I remember that in previous Gimp versions, when I made a rectangular (or any other) selection of an image, copied to clipboard to paste on a new image, this new image would already have the size of this selection. But with 2.4.2, it doesn't do it automatically for me, it offers some standard resolutions to choose (say, 1024x768, 800x600, NTSC...) or lets me set it manually.
Is it possible to have the previous behavior back?
To better explain it, suppose you want a portion of an image, select it, go to FILE/NEW, the new image already has your selection resolution, so when you paste it, it will fit perfectly.

Thanks in advance.

----------


## Cha1n5aW

The feature you describe still exists.  Rather than changing the default size of a new image whenever pixels are in the clipboard, they made importing pixels from clipboard more like importing from any other location (cameras scanners) as it should be.  You want to copy your pixels, then click "File" -> "Acquire" -> "Paste as New" .  IMO the old photoshop style method of creating new images by default with size parameters of pixels in clipboard to be rather annoying.  Hope this helps.

- Shawn

----------


## DMurray

Thank you, Chainsaw. It worked the way I wanted.
So is it a feature you don't like?

----------


## Cha1n5aW

I personally prefer the new method, seems to make more sense to me.  For example, suppose I'm working on a website, so I create a banner as its own image, then I wanna paste that banner into a new bigger image my banner is say 468x60, but the new image is gonna be whatever size I previously set up (being web designer, my new image size is usually pretty big), so I click "ctrl+N" and "Enter" then instead of the big blank image I get a 468x60 size image, then I gotta resize the image, etc... The new method just makes things a little more convenient for we who use alot of shortcut keys.  Also, if I didnt save my custom image size settings, via the old method I would lose whatever new image size I set if I create a new image while pixels are in clipboards.

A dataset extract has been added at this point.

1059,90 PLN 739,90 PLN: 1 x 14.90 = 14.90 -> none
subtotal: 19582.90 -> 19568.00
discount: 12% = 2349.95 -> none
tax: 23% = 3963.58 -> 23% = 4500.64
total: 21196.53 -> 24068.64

Hope that made sense.. lol

- Shawn

----------


## SpiderGorilla

I found it under "Edit -> Paste As -> New Image" myself. But, still, this answered an annoying question I had. Thanks.

----------


## elsaturnino

> I found it under "Edit -> Paste As -> New Image" myself. But, still, this answered an annoying question I had. Thanks.

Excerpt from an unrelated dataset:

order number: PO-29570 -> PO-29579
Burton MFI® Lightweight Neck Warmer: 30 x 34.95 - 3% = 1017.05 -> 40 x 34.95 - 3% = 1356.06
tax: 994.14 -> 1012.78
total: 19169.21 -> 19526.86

Ah, there it is! I was sick of having to switch to the other Gimp window just so I could get to the "Paste as New" thing. Still, it's more keystrokes than I would like.

----------


## SpiderGorilla

Make a keyboard binding for it, then... assign it to something useless, like F12.

----------


## Kosimo

I also prefer the old system, was so usefoul for me, because sometimes I don't want to paste my selection, and I just want to create a new image with the exact size of my previous selection.

Shame....

What I'm doing now is: Select a rectangle or whatever it is, then read the selected image size in the left panel. Create a new one typing manually the size... 

 :Sad:

----------


## Cha1n5aW

why not just click "file" -> "aquire" -> "paste as new" its easy. 3 clicks, new image from copied pixels.

----------


## badmedic

I too would rather have new images matching the size of whatever is in the clipboard, and it would be nice if there was a way to switch it so any argument over one way or the other was irrelevant.

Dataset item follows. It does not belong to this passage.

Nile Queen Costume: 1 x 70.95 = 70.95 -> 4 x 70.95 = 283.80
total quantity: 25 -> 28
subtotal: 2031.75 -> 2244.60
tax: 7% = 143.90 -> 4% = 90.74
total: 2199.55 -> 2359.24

It's not that I think there is anything wrong with the preset sizes for new files... it's just not the way I tend to work. I am much more likely to want to extract elements of a larger design into individual image files than I am to suddenly want a small banner design on an empty 800x600 background. Most of the time, if I am moving to a larger layout it is already an open file anyhow.

3 clicks is not that hard, but it is nowhere near as easy or fast as ctrl+n, ctrl+v.

...And I won't even get started on the fact that Acquire > Paste as New is only an available option if you go to the correct File menu  :LOL:

----------


## dwalk83

This tutorial may be helpful.

http://idotmind.com/how-to-cut-a-sel...the-gimp-shop/

Cheers,
Dan

----------


## shanix

great tip!!

Thanks

----------